To do:
The required output is the lines below from the line containing "Micadoni Bedframe Miley met Opbergruimte - 200" to the line containing "total: 5010.19 -> 2876.49", inclusive, retyped exactly. No other lines belong in it.

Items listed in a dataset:
● ● ● ● ●

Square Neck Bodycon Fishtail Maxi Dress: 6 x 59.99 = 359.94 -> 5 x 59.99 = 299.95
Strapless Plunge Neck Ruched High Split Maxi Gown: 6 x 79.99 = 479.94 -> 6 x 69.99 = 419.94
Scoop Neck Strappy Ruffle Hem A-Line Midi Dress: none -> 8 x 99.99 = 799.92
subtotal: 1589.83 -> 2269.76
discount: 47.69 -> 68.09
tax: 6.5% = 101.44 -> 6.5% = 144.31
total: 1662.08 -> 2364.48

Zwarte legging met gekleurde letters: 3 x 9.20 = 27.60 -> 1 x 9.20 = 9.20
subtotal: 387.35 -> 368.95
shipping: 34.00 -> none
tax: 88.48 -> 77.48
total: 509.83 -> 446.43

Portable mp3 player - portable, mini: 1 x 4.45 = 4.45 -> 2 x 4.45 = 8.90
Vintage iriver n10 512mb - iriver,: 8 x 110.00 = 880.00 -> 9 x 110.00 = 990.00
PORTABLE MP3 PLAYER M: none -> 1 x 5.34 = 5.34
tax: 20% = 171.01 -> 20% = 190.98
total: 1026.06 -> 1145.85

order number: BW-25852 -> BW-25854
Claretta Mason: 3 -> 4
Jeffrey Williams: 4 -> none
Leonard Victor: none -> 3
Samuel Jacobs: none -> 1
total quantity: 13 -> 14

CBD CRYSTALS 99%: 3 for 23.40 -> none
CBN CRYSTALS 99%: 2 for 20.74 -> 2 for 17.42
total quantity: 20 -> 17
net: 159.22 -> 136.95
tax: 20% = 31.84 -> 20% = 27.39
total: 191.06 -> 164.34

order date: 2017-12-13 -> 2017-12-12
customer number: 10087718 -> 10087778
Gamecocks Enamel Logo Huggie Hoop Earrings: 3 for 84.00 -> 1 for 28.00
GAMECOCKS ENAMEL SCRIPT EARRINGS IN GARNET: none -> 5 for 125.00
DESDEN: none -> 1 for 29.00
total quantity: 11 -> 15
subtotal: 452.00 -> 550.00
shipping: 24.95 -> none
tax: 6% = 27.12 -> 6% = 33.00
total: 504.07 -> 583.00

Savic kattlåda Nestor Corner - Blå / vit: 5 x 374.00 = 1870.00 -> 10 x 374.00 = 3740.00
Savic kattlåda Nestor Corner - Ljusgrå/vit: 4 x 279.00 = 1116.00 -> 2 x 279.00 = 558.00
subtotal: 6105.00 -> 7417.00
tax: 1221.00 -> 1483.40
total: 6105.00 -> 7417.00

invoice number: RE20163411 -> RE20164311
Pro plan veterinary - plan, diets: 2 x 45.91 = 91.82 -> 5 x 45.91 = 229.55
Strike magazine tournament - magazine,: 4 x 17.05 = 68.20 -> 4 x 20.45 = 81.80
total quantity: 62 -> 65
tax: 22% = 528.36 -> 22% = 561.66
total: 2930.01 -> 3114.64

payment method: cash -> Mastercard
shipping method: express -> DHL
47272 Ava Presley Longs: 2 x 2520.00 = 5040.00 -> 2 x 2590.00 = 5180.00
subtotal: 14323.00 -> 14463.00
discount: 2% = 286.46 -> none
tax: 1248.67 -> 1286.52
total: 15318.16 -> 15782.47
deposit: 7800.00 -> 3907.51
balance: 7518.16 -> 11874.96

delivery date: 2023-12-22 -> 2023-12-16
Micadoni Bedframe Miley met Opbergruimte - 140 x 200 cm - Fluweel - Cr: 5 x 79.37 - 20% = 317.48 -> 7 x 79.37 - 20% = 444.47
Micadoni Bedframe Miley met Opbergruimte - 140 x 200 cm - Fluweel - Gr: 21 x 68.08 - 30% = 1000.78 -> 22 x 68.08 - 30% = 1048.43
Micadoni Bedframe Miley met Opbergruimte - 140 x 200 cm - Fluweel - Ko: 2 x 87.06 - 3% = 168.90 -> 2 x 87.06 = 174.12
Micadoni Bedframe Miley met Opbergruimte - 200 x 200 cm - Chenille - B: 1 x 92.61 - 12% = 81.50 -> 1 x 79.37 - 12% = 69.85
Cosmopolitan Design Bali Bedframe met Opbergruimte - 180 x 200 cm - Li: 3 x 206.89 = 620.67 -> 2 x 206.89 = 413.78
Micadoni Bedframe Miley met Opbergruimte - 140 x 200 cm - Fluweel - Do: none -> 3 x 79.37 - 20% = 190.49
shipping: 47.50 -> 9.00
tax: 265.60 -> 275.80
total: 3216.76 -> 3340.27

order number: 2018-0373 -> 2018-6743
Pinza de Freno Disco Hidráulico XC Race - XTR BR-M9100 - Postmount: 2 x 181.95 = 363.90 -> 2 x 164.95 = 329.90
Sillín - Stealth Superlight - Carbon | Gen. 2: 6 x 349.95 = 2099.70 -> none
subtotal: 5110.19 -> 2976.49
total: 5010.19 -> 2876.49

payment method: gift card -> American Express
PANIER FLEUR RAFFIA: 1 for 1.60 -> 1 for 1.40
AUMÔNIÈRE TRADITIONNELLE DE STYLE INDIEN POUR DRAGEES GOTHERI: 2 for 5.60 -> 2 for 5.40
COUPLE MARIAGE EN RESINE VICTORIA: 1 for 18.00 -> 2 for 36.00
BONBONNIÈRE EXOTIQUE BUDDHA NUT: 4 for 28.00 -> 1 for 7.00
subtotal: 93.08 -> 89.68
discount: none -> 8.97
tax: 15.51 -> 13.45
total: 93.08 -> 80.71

● ● ● ● ●

Written response:
Micadoni Bedframe Miley met Opbergruimte - 200 x 200 cm - Chenille - B: 1 x 92.61 - 12% = 81.50 -> 1 x 79.37 - 12% = 69.85
Cosmopolitan Design Bali Bedframe met Opbergruimte - 180 x 200 cm - Li: 3 x 206.89 = 620.67 -> 2 x 206.89 = 413.78
Micadoni Bedframe Miley met Opbergruimte - 140 x 200 cm - Fluweel - Do: none -> 3 x 79.37 - 20% = 190.49
shipping: 47.50 -> 9.00
tax: 265.60 -> 275.80
total: 3216.76 -> 3340.27

order number: 2018-0373 -> 2018-6743
Pinza de Freno Disco Hidráulico XC Race - XTR BR-M9100 - Postmount: 2 x 181.95 = 363.90 -> 2 x 164.95 = 329.90
Sillín - Stealth Superlight - Carbon | Gen. 2: 6 x 349.95 = 2099.70 -> none
subtotal: 5110.19 -> 2976.49
total: 5010.19 -> 2876.49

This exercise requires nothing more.